Texas Instruments offers a broad power management portfolio that includes wireless and non-wireless (plug-in) solutions for wearables. The recently introduced Moto 360 smartwatch, one of the first Android Wear devices to offer wireless charging, uses the bq51051B wireless power receiver solution and interoperates with Qi-standard chargers. Although the Moto 360 ships with a dedicated charging dock, it is also compatible with any Qi-compliant charging base. The bq51051B integrates several key receiver-side components, including rectifiers, wireless-power receiver functions and a battery charger in a very compact package. For wearable devices that do not use wireless charging, TI also offers the bq2510x series, a single-cell lithium-ion and lithium-polymer battery charger IC that can charge from a USB input or a low-cost regulated wall adapter.

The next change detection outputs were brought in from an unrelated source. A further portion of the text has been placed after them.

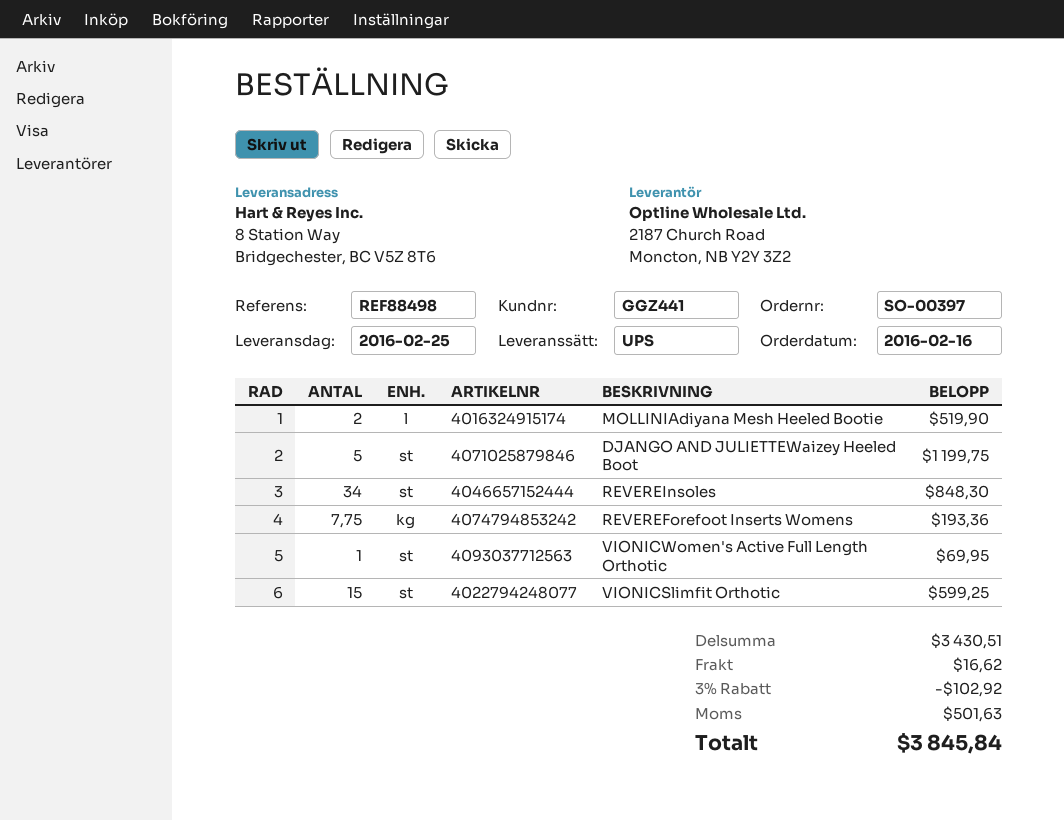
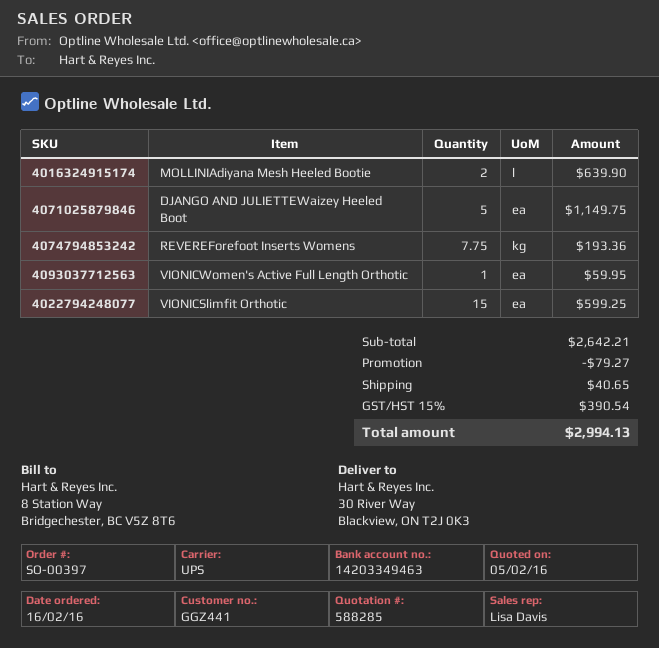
ship to: 8 Station Way, Bridgechester, BC V5Z 8T6 -> 30 River Way, Blackview, ON T2J 0K3
MOLLINIAdiyana Mesh Heeled Bootie: 2 for 519.90 -> 2 for 639.90
DJANGO AND JULIETTEWaizey Heeled Boot: 5 for 1199.75 -> 5 for 1149.75
REVEREInsoles: 34 for 848.30 -> none
VIONICWomen's Active Full Length Orthotic: 1 for 69.95 -> 1 for 59.95
subtotal: 3430.51 -> 2642.21
discount: 102.92 -> 79.27
shipping: 16.62 -> 40.65
tax: 501.63 -> 390.54
total: 3845.84 -> 2994.13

Wurth Electronics offers a full range of wireless power charging coils and is one of the market suppliers that produces both transmit and receive coils. New products 760308100110 and 760308100111 are circular pad transmit coils compatible with the Qi standard, suitable for circular wristband-style charging bases used with smartwatches. The 760308100110 and 760308100111 are designed for A10 and A11 Qi transmitters, respectively.

 

Automotive applications

Wireless charging for electric vehicles remains in its early stages; many solutions will be in pilot phases for the next two to three years. However, wireless charging solutions for vehicle consoles are already emerging. One example is Freescale’s WCT-5WTXAUTO wireless charging reference design for automotive applications. It is based on Freescale’s highly integrated, Qi-compatible WCT100xA wireless power transfer controller and targets a 5 W coil topology. The multi-coil reference design is fully Qi-compatible, achieves transmission efficiency greater than 65%, and addresses automotive-environment challenges such as handling large variations in input voltage from nominal 12 V DC vehicle batteries (6–14 V) depending on operating conditions.

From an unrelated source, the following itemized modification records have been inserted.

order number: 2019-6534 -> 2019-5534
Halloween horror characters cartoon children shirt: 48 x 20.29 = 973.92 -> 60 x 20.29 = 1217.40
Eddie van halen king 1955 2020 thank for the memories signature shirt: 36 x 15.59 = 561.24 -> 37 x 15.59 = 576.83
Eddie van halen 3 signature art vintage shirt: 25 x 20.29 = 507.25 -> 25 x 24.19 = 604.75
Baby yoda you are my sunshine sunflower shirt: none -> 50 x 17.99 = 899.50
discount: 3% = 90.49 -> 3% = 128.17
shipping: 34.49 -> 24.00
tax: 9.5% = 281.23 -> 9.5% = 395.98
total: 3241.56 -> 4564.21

Freescale multi-coil wireless charging reference design for automotive use

The design also reduces harmonic emissions to minimize interference with vehicle systems while meeting automotive EMC standards, supports foreign-object detection to warn when objects obstruct the coil, and allows charging devices to be placed freely on the console.

 

Smartphones, tablets and other applications

A broad set of more common wireless charging products for phones, tablets and similar devices is already available.

Recent wireless power receiver ICs include Panasonic’s AN32258A-PR and IDT’s IDTP9025A. Both are Qi-compatible and provide ultra-compact solutions for mobile applications. The IDTP9025A integrates a high-efficiency synchronous full-bridge rectifier, while the AN32258A-PR provides control for an external synchronous full-bridge rectifier. Both devices include foreign-object detection and a regulated 5 V output used by the power circuitry that charges the battery.

Qi-compatible wireless power system for Panasonic AN32258A

For public wireless charging stations, Freescale’s WCT100xA Qi-compatible wireless power transfer controller is a viable option. A common 5 W single-coil Qi transmitter reference design, WCT-5W1COILTX, uses the WCT100xA to manage all transmitter control functions and achieves transmission efficiency above 75%.

If a WPC-standard transmitter coil is required, consider Vishay Dale’s IWTX-4646BE-50. The 24 μH, 6 A coil features a high-permeability shield to guide the magnetic field toward the coupling area, maximizing efficiency and minimizing interference. The composite uses high-saturation iron powder to make the coil insensitive to positioning by any permanent magnets that might be used for device alignment.